Bugfix releases (RE: profiler results for __getattr__, am I reading this correctly ? )

Anthony Baxter anthony at interlink.com.au
Thu Oct 18 08:51:28 EDT 2001


>>> "Steve Holden" wrote
> Seriously, though, there are many good reasons why you might not want to
> upgrade, including having a large and varied hardware base and wanting to
> keep all Pythons roughly in step. Hence, lowest common denominator, usually
> what you started with on your first machine (though personally I removed
> 1.5.2 from my last system three or four moths ago, I'm now thinking of
> re0installing it on a test machine for compatibilty testing).

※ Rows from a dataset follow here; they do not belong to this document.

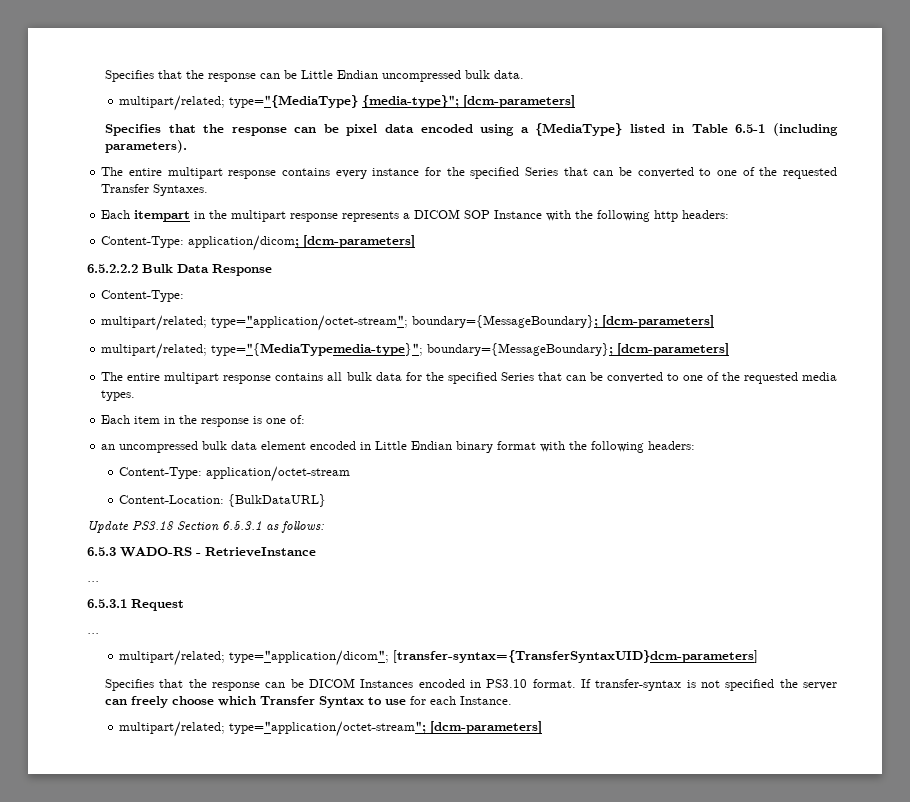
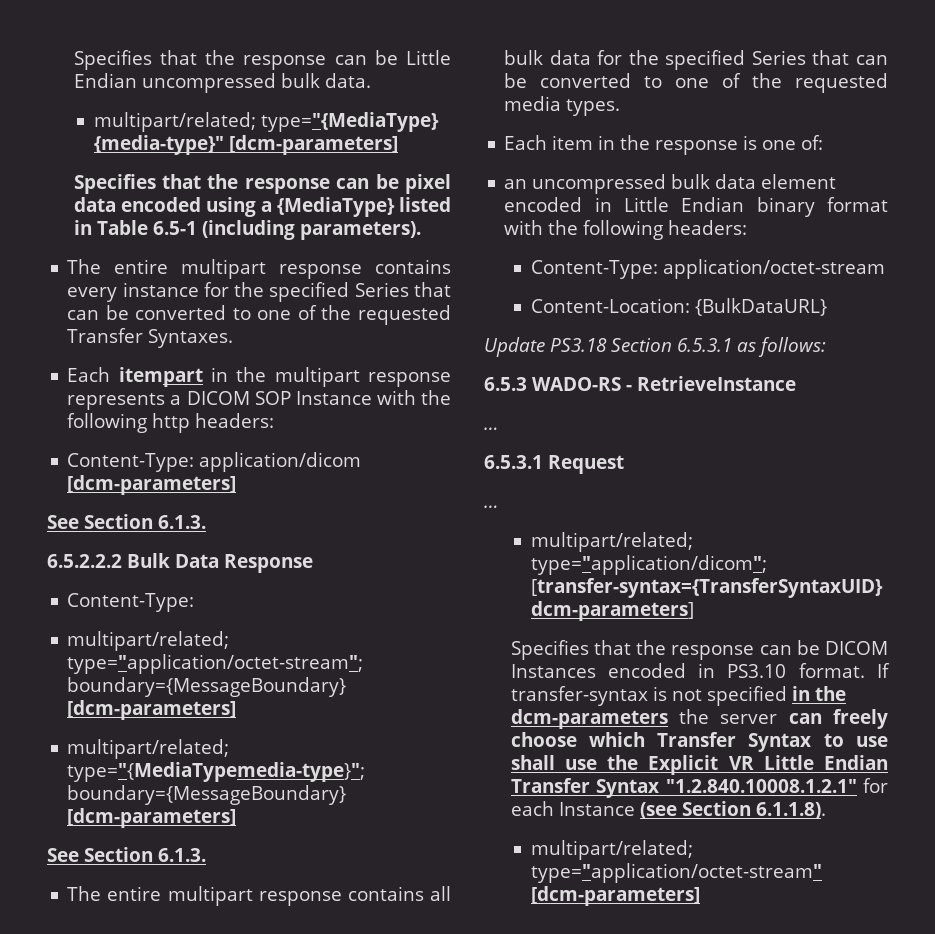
- multipart/related; type="{MediaType} {media-type}"; [dcm-parameters]
+ multipart/related; type="{MediaType} {media-type}" [dcm-parameters]
- Content-Type: application/dicom; [dcm-parameters]
+ Content-Type: application/dicom [dcm-parameters]
+ See Section 6.1.3.
- multipart/related; type="application/octet-stream"; boundary={MessageBoundary}; [dcm-parameters]
+ multipart/related; type="application/octet-stream"; boundary={MessageBoundary} [dcm-parameters]
- multipart/related; type="{MediaTypemedia-type}"; boundary={MessageBoundary}; [dcm-parameters]
+ multipart/related; type="{MediaTypemedia-type}"; boundary={MessageBoundary} [dcm-parameters]
+ See Section 6.1.3.
- If transfer-syntax is not specified the server can freely choose which Transfer Syntax to use for each Instance.
- multipart/related; type="application/octet-stream"; [dcm-parameters]
+ If transfer-syntax is not specified in the dcm-parameters the server can freely choose which Transfer Syntax to use shall use the Explicit VR Little Endian Transfer Syntax "1.2.840.10008.1.2.1" for each Instance (see Section 6.1.1.8).
+ multipart/related; type="application/octet-stream" [dcm-parameters]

The other issue is, of course, when an upgrade involves compiling up
each and every different 3rd party module you use, after first making
sure it's compatible with the new major release.

> >    a) bugfixes.
> Kind of essential in a bugfix release.

well yes. forgive my humour.
 
> >    d) if the bug fix relies on some 2.2-ism, then it's either rewritten,
> >       or ignored and relnoted
> Yes, but are there any such?

Beats me, I'm only just starting to trawl. The obvious ones might be the
internals, where the bugfix is on top of the 2.1-based code.

The other thing is to trawl the SF bug database for bugs logged since 2.1 -
pity the SF Tracker really isn't that pleasant to trawl...

> This all sounds about right. So, how does it feel to be the new patch czar?

say what? is this one of those "whoever mentioned it first gets it" type 
things?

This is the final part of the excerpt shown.